_WHAT NEEDS TO BE DONE_: Copy each line below in which the string "Rother" occurs.
· · · · ·
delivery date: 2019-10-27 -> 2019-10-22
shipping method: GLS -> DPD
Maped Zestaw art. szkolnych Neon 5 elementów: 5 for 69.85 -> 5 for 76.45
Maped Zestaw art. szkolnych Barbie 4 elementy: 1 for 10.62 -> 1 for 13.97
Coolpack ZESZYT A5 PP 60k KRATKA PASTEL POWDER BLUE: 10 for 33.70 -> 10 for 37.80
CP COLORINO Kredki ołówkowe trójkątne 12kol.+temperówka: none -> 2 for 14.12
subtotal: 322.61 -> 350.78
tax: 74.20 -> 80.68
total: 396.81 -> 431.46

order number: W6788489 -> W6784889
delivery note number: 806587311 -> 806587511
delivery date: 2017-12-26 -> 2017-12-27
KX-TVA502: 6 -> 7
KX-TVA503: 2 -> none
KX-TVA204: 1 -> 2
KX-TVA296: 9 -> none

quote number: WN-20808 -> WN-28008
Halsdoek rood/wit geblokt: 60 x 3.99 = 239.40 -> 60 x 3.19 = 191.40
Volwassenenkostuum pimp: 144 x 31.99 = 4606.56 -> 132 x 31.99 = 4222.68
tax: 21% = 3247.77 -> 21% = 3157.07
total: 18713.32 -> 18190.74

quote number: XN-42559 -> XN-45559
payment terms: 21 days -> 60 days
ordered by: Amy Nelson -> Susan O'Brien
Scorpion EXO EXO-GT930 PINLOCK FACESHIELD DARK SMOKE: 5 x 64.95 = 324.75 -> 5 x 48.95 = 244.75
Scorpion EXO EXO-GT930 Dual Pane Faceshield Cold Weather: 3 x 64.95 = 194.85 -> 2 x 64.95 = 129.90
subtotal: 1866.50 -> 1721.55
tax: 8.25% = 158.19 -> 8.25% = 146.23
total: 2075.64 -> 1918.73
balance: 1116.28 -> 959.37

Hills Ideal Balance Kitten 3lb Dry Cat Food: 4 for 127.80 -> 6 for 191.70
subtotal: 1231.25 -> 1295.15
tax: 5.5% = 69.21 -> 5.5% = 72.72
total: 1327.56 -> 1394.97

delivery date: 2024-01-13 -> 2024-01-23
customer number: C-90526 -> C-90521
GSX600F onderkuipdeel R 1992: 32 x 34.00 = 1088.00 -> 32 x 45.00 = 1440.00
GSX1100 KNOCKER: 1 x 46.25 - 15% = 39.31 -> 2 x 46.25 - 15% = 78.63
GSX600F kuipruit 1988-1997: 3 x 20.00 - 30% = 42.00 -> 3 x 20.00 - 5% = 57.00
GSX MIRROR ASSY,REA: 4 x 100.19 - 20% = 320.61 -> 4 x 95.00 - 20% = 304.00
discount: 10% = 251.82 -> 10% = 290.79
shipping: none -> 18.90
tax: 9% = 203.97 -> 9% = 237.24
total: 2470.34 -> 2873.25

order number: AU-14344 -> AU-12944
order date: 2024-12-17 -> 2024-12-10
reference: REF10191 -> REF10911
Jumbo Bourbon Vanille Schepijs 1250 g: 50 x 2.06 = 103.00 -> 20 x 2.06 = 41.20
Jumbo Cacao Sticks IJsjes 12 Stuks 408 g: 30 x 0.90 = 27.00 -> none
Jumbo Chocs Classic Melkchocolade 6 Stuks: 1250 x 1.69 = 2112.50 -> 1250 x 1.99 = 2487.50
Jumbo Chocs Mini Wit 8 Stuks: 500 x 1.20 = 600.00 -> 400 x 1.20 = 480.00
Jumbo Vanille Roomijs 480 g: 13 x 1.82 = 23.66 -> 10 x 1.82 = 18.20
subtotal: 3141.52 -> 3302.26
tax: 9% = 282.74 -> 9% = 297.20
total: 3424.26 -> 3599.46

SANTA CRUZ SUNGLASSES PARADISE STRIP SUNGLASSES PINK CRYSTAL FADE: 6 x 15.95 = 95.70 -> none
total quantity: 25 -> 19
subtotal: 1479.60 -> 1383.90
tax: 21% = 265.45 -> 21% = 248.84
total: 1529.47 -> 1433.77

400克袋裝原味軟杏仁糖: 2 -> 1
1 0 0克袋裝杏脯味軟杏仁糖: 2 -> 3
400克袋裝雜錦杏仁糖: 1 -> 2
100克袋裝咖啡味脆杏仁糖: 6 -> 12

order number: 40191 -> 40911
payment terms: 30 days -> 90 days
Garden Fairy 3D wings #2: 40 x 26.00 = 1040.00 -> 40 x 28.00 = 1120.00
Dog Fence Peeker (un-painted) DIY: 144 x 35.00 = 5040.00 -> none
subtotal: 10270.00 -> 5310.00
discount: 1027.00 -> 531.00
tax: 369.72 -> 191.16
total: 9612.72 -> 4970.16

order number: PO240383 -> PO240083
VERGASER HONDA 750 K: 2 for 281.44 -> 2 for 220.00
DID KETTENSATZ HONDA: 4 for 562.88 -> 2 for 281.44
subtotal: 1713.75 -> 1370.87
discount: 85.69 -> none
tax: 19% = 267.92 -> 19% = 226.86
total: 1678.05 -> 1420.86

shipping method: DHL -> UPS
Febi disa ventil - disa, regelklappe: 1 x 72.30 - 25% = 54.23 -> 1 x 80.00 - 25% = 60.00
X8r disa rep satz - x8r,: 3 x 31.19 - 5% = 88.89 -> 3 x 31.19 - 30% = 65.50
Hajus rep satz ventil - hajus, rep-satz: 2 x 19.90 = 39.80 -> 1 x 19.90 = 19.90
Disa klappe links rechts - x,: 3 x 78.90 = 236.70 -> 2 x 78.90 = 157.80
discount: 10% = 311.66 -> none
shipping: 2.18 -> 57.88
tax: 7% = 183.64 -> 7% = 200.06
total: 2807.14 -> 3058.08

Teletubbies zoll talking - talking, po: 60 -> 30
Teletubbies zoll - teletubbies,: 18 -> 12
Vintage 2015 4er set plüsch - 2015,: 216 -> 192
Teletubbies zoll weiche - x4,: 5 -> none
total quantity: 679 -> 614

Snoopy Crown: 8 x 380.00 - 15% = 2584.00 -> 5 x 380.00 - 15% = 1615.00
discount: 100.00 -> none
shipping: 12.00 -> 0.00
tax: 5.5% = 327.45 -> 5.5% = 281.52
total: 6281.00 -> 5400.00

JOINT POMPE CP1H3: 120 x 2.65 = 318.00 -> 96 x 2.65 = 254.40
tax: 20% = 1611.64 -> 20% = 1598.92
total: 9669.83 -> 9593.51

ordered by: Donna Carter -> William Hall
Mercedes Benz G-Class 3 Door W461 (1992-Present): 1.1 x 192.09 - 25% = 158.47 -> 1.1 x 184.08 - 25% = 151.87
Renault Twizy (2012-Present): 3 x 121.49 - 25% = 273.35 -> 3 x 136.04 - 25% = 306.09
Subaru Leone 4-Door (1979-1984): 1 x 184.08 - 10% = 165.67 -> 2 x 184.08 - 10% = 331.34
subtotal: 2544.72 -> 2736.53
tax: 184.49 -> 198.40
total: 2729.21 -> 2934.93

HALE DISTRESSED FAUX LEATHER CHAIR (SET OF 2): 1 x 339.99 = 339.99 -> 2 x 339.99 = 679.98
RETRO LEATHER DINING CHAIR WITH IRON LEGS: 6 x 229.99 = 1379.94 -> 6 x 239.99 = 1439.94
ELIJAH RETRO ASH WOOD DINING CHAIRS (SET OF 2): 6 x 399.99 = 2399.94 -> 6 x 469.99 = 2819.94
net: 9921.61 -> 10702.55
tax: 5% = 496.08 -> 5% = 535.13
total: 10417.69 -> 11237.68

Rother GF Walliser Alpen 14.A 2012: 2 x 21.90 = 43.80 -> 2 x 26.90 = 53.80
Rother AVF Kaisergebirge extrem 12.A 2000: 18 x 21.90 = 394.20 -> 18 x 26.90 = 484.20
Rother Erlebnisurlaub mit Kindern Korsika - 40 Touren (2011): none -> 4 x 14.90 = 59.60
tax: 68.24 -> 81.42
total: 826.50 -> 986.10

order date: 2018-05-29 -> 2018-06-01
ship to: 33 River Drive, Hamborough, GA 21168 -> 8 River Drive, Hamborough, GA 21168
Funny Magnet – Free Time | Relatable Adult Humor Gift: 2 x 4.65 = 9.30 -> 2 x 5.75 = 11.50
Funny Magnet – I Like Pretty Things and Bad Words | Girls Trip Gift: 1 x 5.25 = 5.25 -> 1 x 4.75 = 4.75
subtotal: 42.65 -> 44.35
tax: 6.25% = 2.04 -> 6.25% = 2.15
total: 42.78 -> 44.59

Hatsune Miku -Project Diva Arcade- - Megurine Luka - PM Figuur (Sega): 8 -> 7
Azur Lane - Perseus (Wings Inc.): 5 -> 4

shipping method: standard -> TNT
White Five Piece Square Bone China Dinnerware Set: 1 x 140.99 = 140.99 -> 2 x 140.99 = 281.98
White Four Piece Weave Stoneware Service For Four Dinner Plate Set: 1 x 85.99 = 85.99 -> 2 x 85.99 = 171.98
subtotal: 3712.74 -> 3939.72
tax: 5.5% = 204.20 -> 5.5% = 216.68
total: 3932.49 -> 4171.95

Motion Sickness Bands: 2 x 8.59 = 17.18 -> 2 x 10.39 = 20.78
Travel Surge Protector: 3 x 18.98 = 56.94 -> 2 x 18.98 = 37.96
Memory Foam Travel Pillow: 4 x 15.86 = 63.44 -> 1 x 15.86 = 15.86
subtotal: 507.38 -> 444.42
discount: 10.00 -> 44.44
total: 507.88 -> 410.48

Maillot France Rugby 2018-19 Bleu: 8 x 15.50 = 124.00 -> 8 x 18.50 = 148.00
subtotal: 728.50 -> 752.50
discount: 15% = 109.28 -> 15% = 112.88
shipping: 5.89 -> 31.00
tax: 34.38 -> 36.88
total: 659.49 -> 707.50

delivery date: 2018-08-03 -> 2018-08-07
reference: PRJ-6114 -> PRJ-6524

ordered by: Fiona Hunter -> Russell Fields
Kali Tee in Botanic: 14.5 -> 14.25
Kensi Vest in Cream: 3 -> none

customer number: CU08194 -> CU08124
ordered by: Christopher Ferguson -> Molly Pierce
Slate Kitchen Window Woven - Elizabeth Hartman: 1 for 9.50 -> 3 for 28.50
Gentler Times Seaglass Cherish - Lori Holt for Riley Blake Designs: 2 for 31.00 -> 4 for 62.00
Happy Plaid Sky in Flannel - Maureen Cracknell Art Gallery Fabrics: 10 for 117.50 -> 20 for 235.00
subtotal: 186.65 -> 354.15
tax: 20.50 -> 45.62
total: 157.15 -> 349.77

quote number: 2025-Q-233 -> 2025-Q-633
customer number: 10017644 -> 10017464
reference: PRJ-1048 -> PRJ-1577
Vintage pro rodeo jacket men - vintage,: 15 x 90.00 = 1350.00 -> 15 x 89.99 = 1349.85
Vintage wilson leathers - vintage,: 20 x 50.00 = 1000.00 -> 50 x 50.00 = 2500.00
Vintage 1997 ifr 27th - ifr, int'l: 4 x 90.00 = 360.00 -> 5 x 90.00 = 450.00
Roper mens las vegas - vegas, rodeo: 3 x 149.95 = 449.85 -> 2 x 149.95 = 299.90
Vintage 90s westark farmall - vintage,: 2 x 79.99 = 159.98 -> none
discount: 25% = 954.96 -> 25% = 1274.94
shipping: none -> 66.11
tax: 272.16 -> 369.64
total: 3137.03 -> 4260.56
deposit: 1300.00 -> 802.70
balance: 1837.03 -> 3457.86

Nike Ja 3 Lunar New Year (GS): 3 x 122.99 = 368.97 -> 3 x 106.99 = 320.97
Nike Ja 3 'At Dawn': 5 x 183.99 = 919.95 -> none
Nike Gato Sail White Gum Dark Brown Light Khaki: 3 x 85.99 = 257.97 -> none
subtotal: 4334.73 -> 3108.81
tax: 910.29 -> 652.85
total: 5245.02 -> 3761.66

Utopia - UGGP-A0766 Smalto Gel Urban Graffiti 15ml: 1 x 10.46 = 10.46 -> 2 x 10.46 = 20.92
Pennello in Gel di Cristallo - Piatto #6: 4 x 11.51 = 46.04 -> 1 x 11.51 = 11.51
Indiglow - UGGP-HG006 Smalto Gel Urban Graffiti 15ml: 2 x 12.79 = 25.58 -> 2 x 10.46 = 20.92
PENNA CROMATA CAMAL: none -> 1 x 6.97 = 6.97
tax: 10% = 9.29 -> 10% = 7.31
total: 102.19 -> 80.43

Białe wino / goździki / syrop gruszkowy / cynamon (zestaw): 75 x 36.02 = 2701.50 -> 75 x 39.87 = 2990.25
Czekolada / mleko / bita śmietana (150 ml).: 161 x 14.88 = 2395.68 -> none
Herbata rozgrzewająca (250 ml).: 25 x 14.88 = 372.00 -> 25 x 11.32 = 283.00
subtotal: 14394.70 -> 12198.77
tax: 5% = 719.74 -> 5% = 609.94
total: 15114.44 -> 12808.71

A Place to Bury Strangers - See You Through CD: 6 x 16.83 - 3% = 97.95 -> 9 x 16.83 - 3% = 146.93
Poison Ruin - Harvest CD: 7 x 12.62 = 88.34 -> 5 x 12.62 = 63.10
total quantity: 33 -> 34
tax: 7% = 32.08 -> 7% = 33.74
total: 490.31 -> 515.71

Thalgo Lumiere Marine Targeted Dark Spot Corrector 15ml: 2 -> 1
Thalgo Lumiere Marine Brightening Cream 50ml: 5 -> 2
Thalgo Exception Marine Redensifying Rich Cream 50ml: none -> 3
· · · · ·
_SOLUTION_:
Rother GF Walliser Alpen 14.A 2012: 2 x 21.90 = 43.80 -> 2 x 26.90 = 53.80
Rother AVF Kaisergebirge extrem 12.A 2000: 18 x 21.90 = 394.20 -> 18 x 26.90 = 484.20
Rother Erlebnisurlaub mit Kindern Korsika - 40 Touren (2011): none -> 4 x 14.90 = 59.60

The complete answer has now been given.